Sekarang hasil makeup saya terlihat lebih rapi dan natural.  And the most important thing, it makes me feel great.

3. Liquid eyeliner adalah penyelamat Anda apabila tidak bisa menggunakan eyeshadow.

Ha! Sekarang saya tahu bahwa eyeliner bisa membuat eye look jauuuuh lebih bagus dan impactful.  Jadi, kalau Anda tidak fasih dalam menggunakan eyeshadow, no worries.  Cukup menggunakan liquid eyeliner,  mata Anda terlihat jauh lebih indah.  Liquid eyeliner yang saya pakai adalah Revlon ColorStay.  Cukup mudah menggunakannya untuk beauty beginner seperti saya.  Ujungnya seperti spidol dan gampang diaplikasikan.

4. Ada lebih dari 15 jenis makeup brushes!  (What…?)

Saya dulu hanya tahu brush untuk eyeshadow (berbentuk bulat dan ada sponge-nya), blusher, dan powder.  Hanya itu.  Ternyataaa… kalau dihitung ada lebih dari 15! Untuk eyeshadow saja ada tiga macam.  Ada yang namanya angle eye, blending dan dan macam-macam lagi.  Belum untuk foundation, powder, concealer, eyebrow, lip, huaaaa banyak banget!   Saat ini saya masih belajar apa-apa saja sih gunanya brushes itu dan artikel tentang makeup brushes disini dan disini membantu sekali.  But one thing that I did learn:  Menggunakan brush saat mengaplikasikan foundation dan bedak akan membuat hasil tampak lebih rata dibanding dengan menggunakan jari-jari.

5. Foundation that matches your skin tone is ALWAYS the best.

Dulu saya berpikir bahwa shade yang tepat adalah yang sedikit lebih terang dengan warna kulit. Maksudnya biar kelihatan pakai makeup, gitu. Wrong! Shade yang tepat adalah yang benar-benar match dengan warna kulit.

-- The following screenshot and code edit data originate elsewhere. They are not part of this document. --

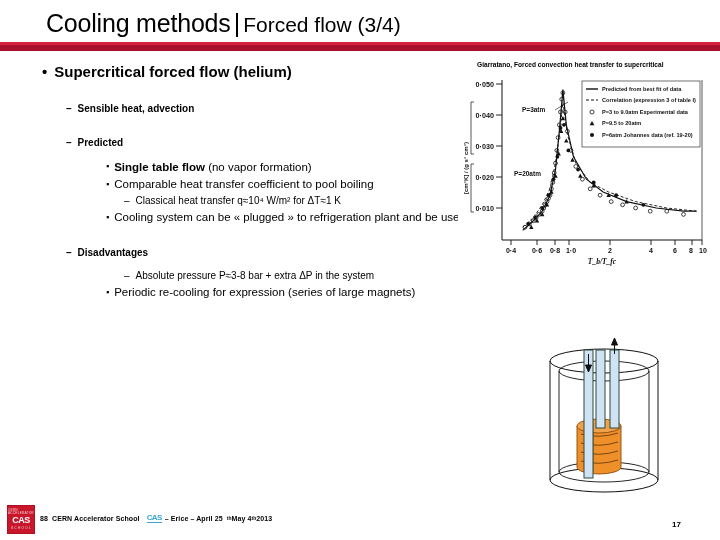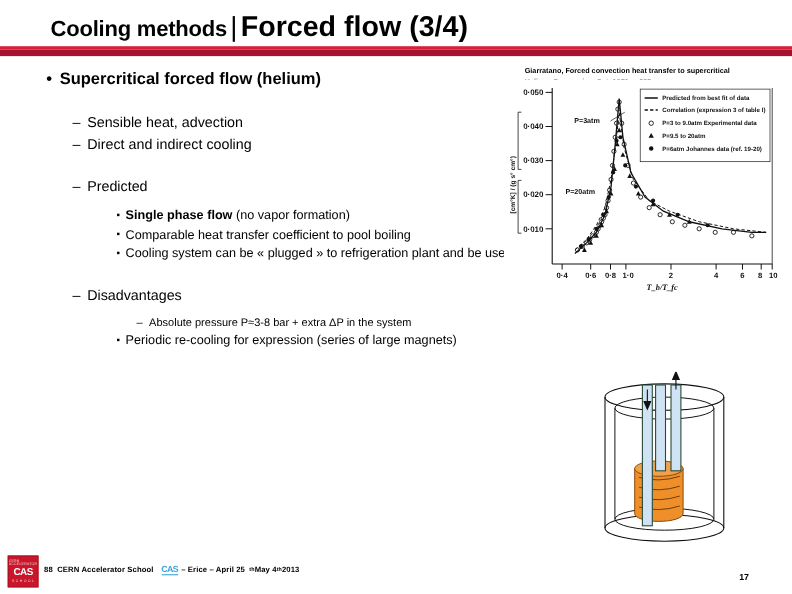"Cooling methods" #slide-title .t-main { font-size: 20px -> 25px; font-weight: bold -> normal }
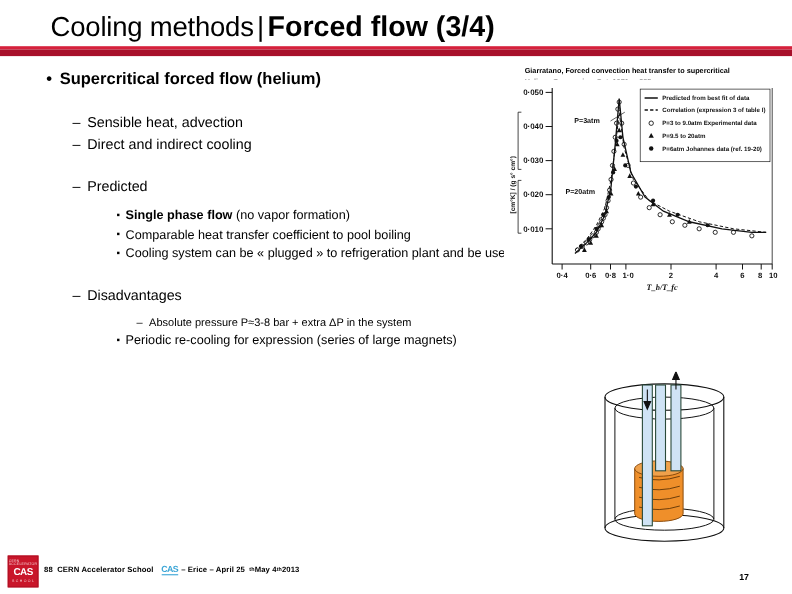"Forced flow (3/4)" #slide-title .t-sub { font-size: 26px -> 21px; font-weight: bold -> normal }
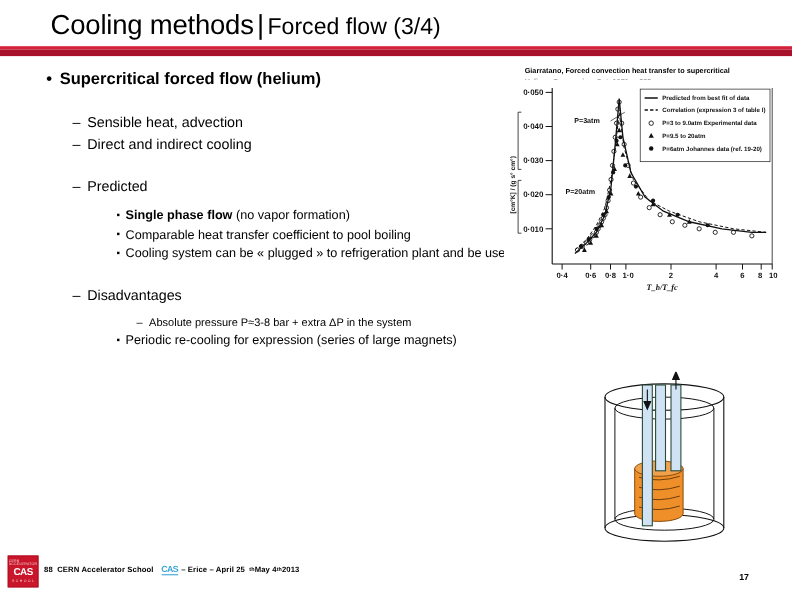"– Sensible heat, advection" .lvl2 { font-size: 13px -> 10px; font-weight: normal -> bold }
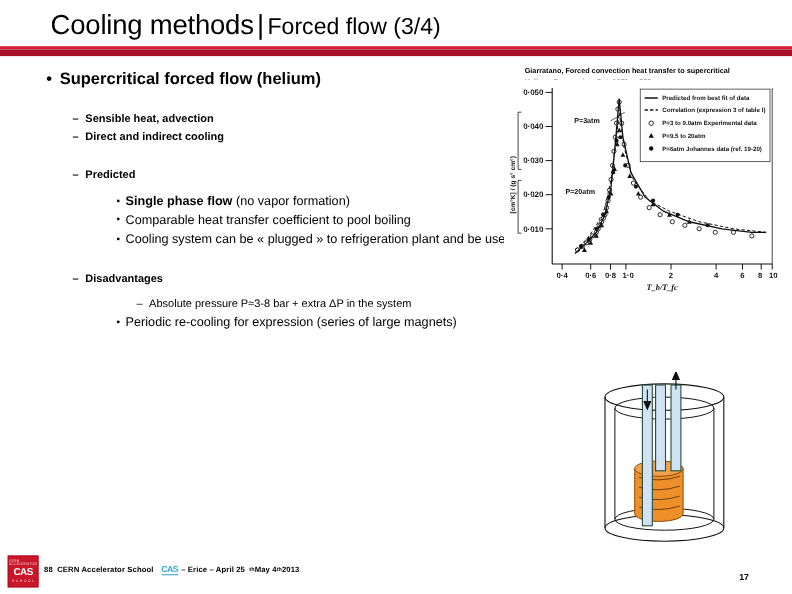"– Direct and indirect cooling" div.lvl2 { html: <div> <span>–</span><span>Direct and indirect cooling</span> </div> -> none }
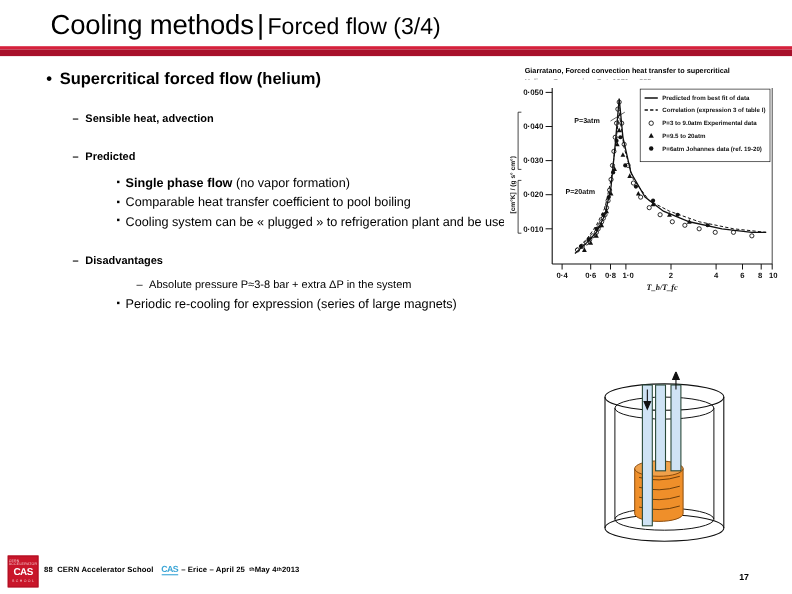"Single phase flow" span.strong { text: phase -> table }
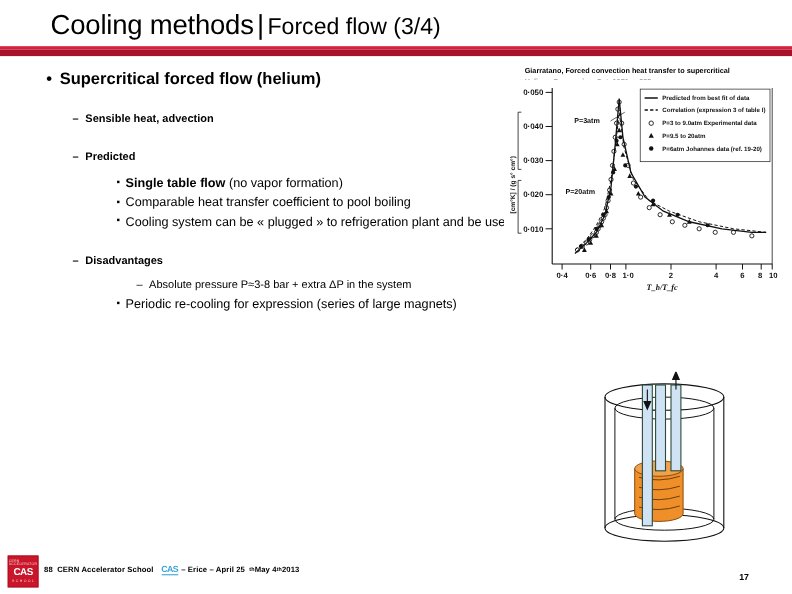"– Classical heat transfer q≈10⁴" div.lvl4 { html: none -> <div> <span>–</span><span>Classical heat transfer q≈10⁴ W/m² for ΔT≈1 K</span> </div> }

Cara paling tepat untuk memilih adalah:  coba langsung langsung di wajah.  Aplikasikan sedikit di jawline, lihat apakah benar-benar sama dengan warna kulit.  Kalau Anda rasa bahwa warnanya kelihatan lebih terang, cari shade yg lebih gelap – kemudian coba lagi.   Cara saya jaman dulu adalah mencobanya di punggung tangan.  Nope, that doesn’t always lead you to the right foundation shade.

Ini tampilan wajah full makeup saya sekarang, setelah belajar beberapa basic things tentang makeup di FD dan sudah kenal liquid eyeliner!

 

Wuih, banyak banget ternyata pemahaman saya yang kurang tepat mengenai makeup hahaha.  Seru banget deh belajar hal-hal baru.  Now I think I look soo much better than I did before.   Share ya kalau ada hal-hal basic lain mengenai makeup yang harus saya ketahui.